§ Task instructions
All records below must be written out exactly, with the pictures excluded.

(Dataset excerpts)
━━━━━━━━━━━━━━━━━━━━
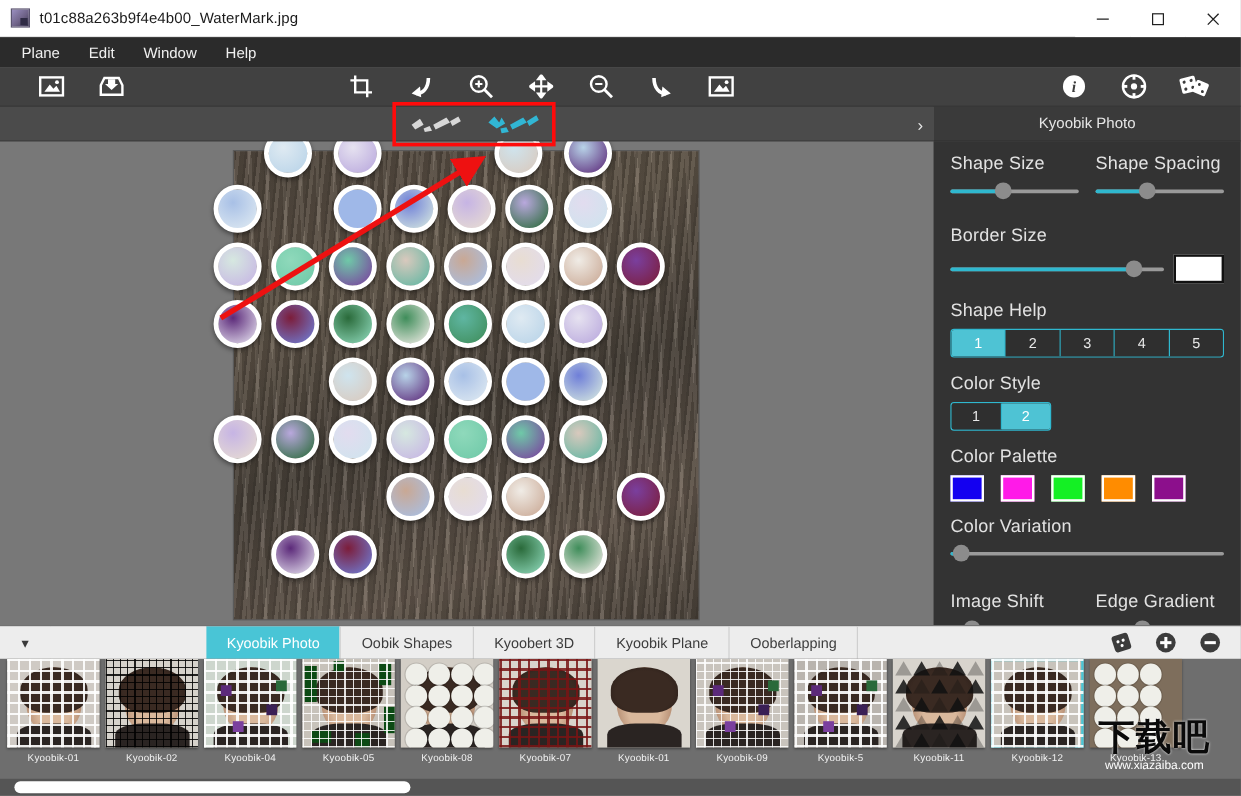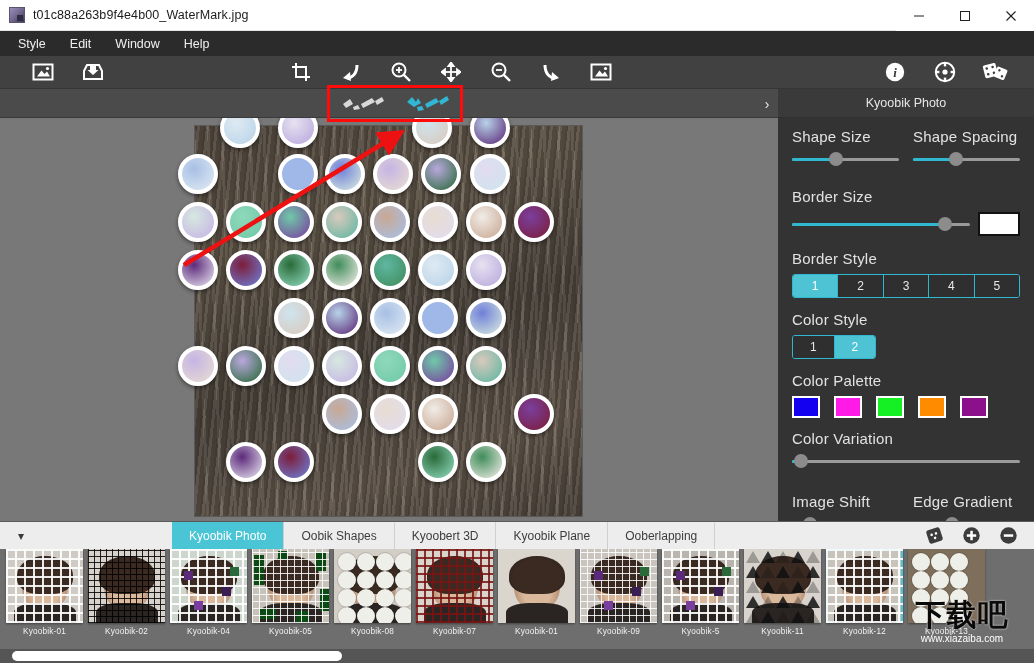--- a/index.html
+++ b/index.html
@@ -279,7 +279,7 @@
   </div>
 
   <div class="menubar">
-    <div class="menu-item">Style</div>
+    <div class="menu-item">Plane</div>
     <div class="menu-item">Edit</div>
     <div class="menu-item">Window</div>
     <div class="menu-item">Help</div>

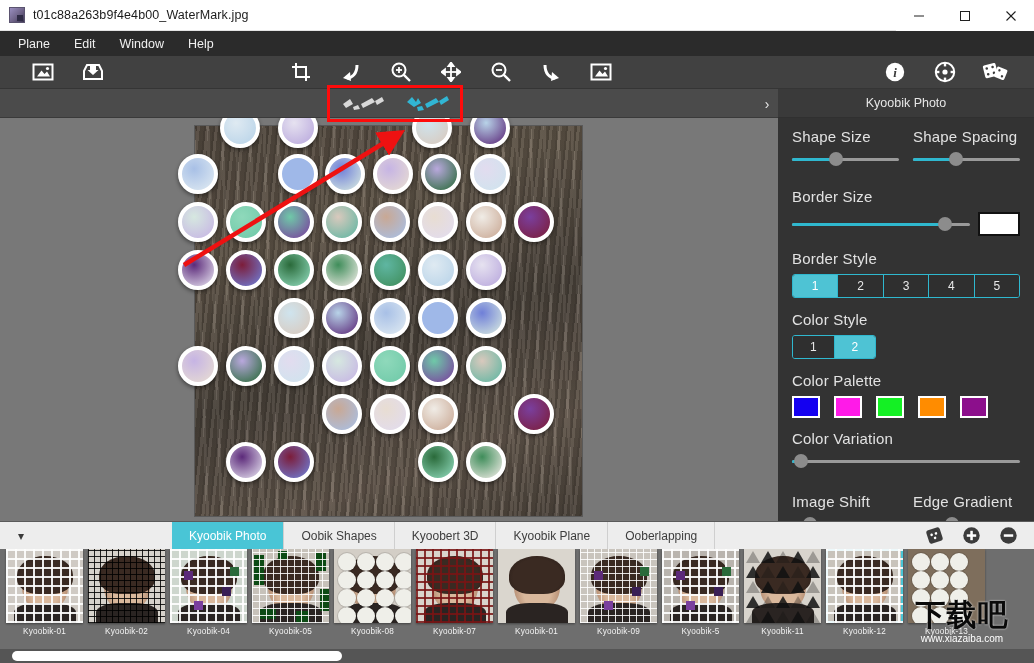--- a/index.html
+++ b/index.html
@@ -513,7 +513,7 @@
     </div>
 
     <div class="sec" style="margin-top:14px;">
-      <div class="ctl-label">Border Style</div>
+      <div class="ctl-label">Shape Help</div>
       <div class="seg-group">
         <div class="seg active">1</div>
         <div class="seg">2</div>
━━━━━━━━━━━━━━━━━━━━
§ Exercise response
--- a/index.html
+++ b/index.html
@@ -279,7 +279,7 @@
   </div>
 
   <div class="menubar">
-    <div class="menu-item">Style</div>
+    <div class="menu-item">Plane</div>
     <div class="menu-item">Edit</div>
     <div class="menu-item">Window</div>
     <div class="menu-item">Help</div>

--- a/index.html
+++ b/index.html
@@ -513,7 +513,7 @@
     </div>
 
     <div class="sec" style="margin-top:14px;">
-      <div class="ctl-label">Border Style</div>
+      <div class="ctl-label">Shape Help</div>
       <div class="seg-group">
         <div class="seg active">1</div>
         <div class="seg">2</div>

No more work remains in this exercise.